• Assignment
Line by line, set down the records below from the first line through the line containing "text: 9 -> 6". Omit the pictures.

Before-and-after page screenshots
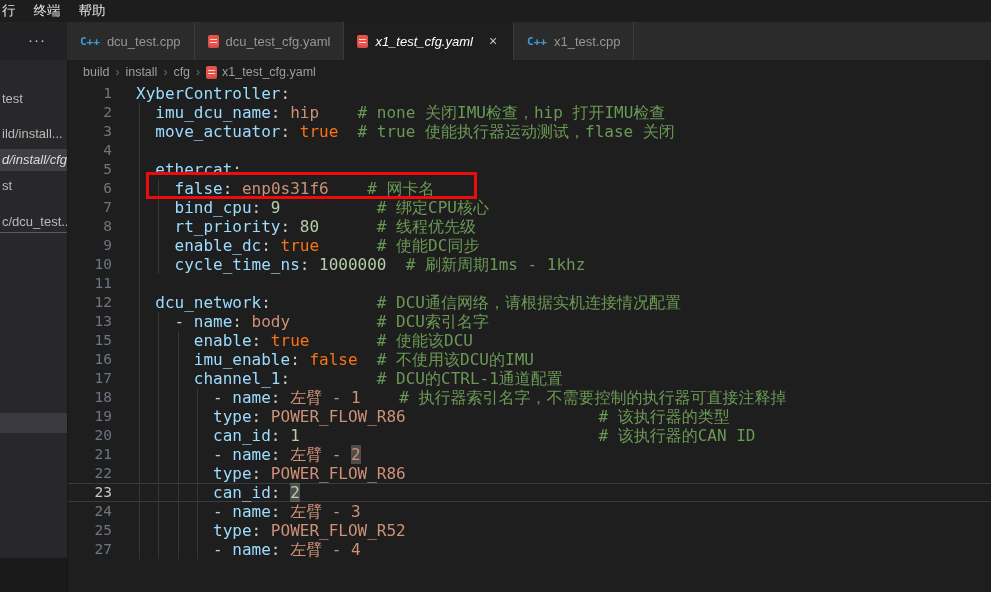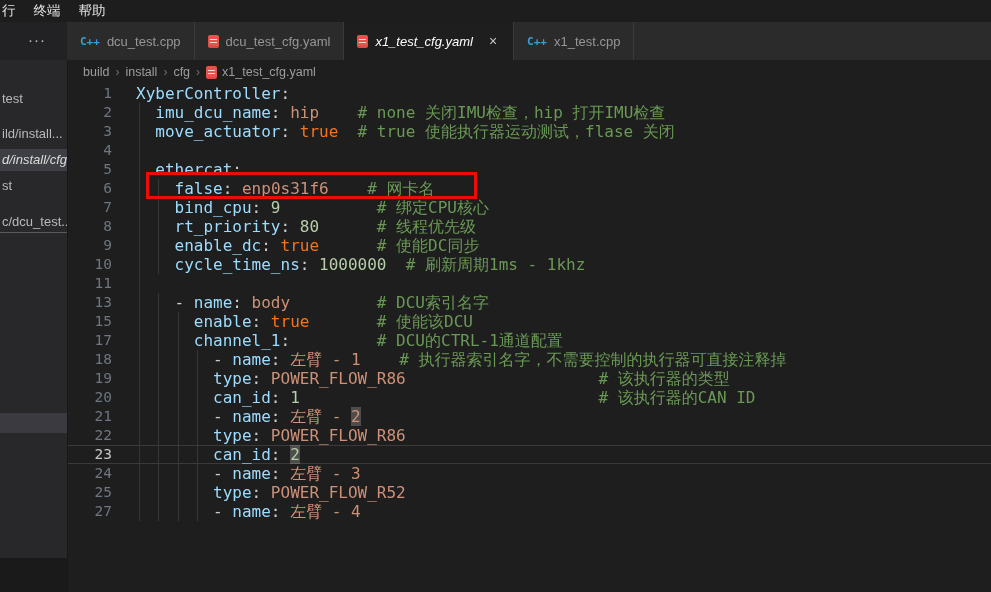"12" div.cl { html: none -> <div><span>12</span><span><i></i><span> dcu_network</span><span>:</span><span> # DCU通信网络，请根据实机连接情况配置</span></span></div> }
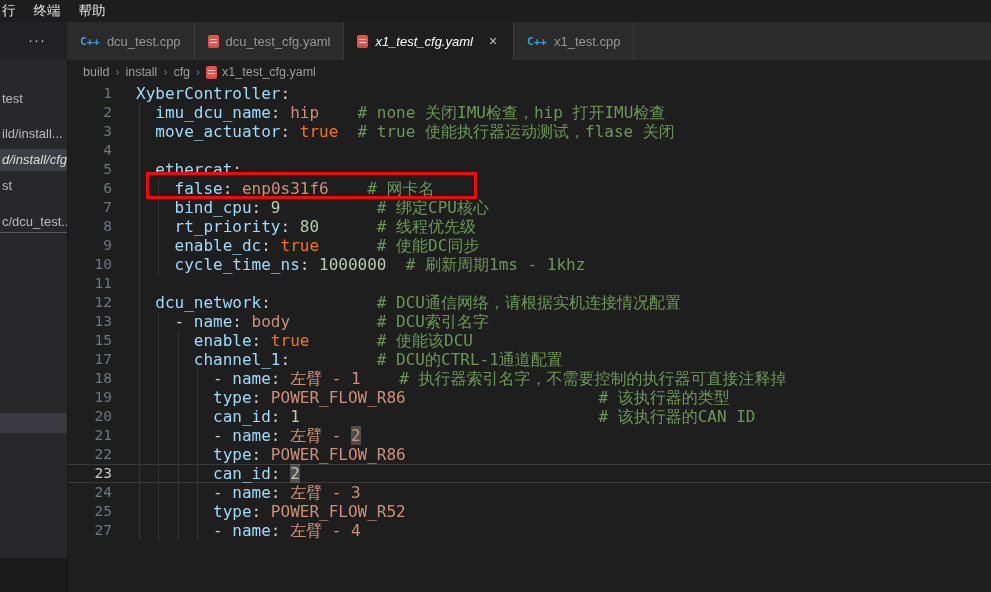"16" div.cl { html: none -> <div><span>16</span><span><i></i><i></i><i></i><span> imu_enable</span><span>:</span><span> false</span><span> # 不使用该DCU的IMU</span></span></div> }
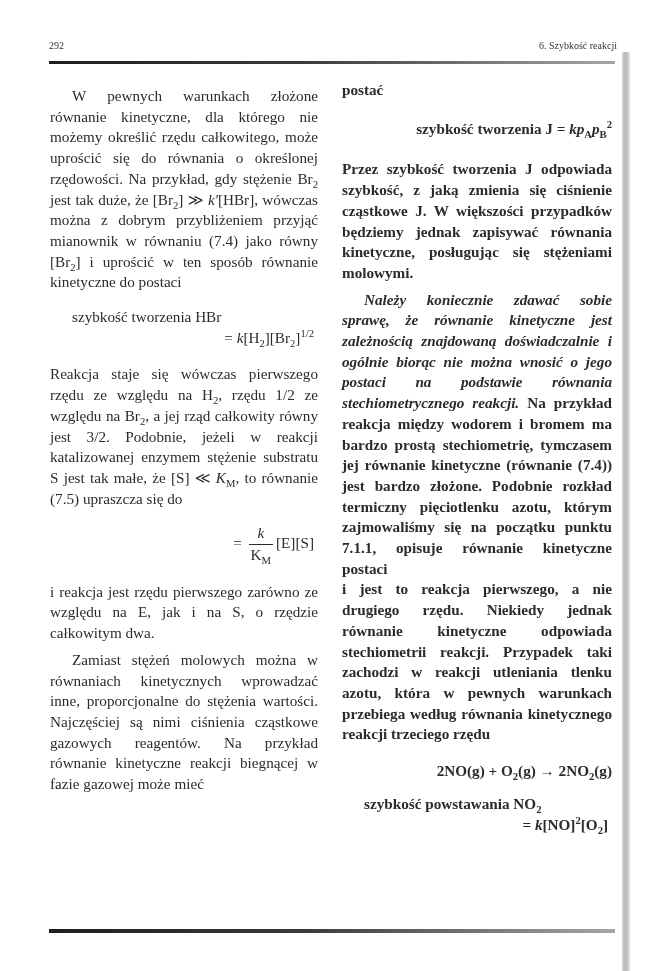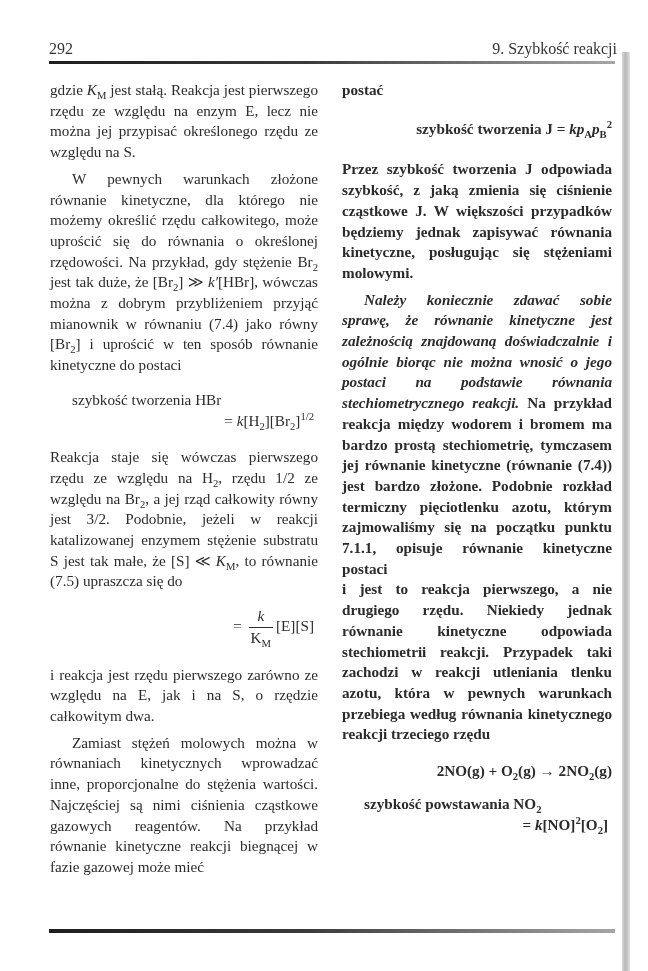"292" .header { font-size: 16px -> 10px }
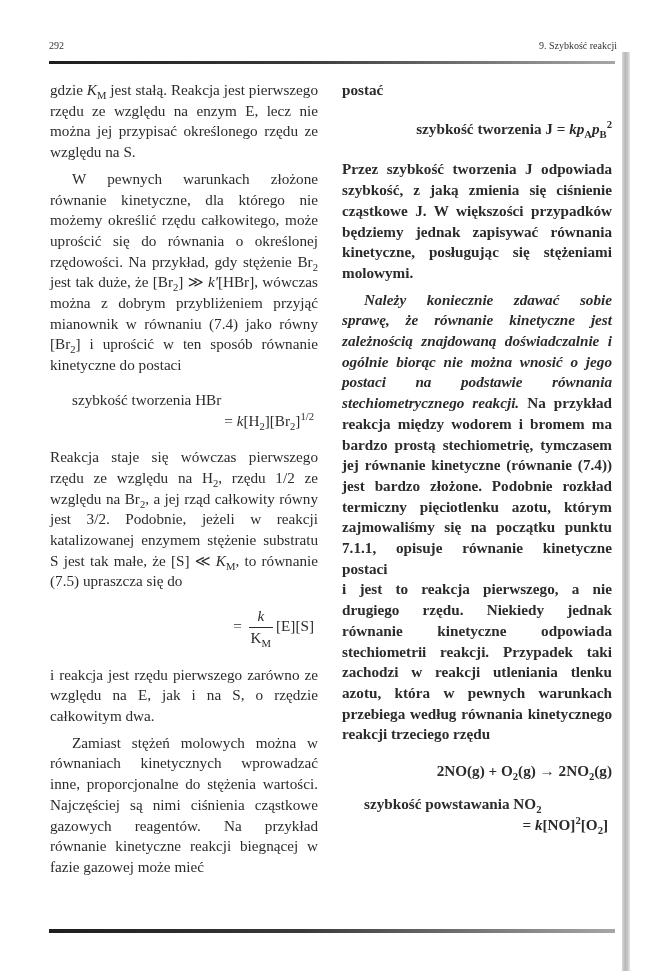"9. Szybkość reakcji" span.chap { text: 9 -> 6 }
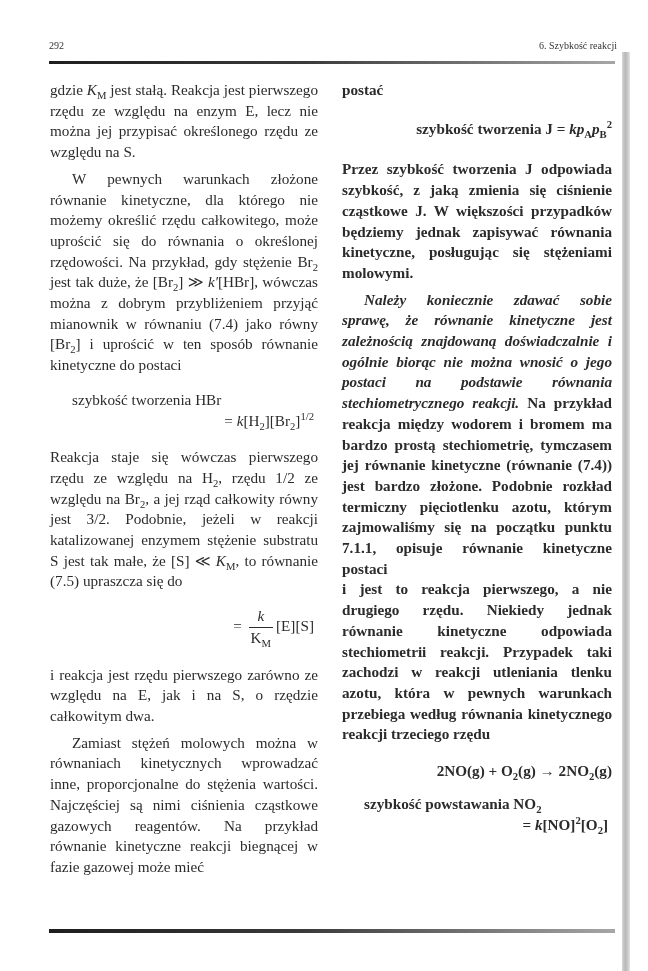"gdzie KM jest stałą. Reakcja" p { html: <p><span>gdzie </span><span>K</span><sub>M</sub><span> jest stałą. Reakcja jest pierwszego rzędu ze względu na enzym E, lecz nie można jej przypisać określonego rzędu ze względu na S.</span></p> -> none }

• Solution to the problem
"12" div.cl { html: none -> <div><span>12</span><span><i></i><span> dcu_network</span><span>:</span><span> # DCU通信网络，请根据实机连接情况配置</span></span></div> }
"16" div.cl { html: none -> <div><span>16</span><span><i></i><i></i><i></i><span> imu_enable</span><span>:</span><span> false</span><span> # 不使用该DCU的IMU</span></span></div> }
"292" .header { font-size: 16px -> 10px }
"9. Szybkość reakcji" span.chap { text: 9 -> 6 }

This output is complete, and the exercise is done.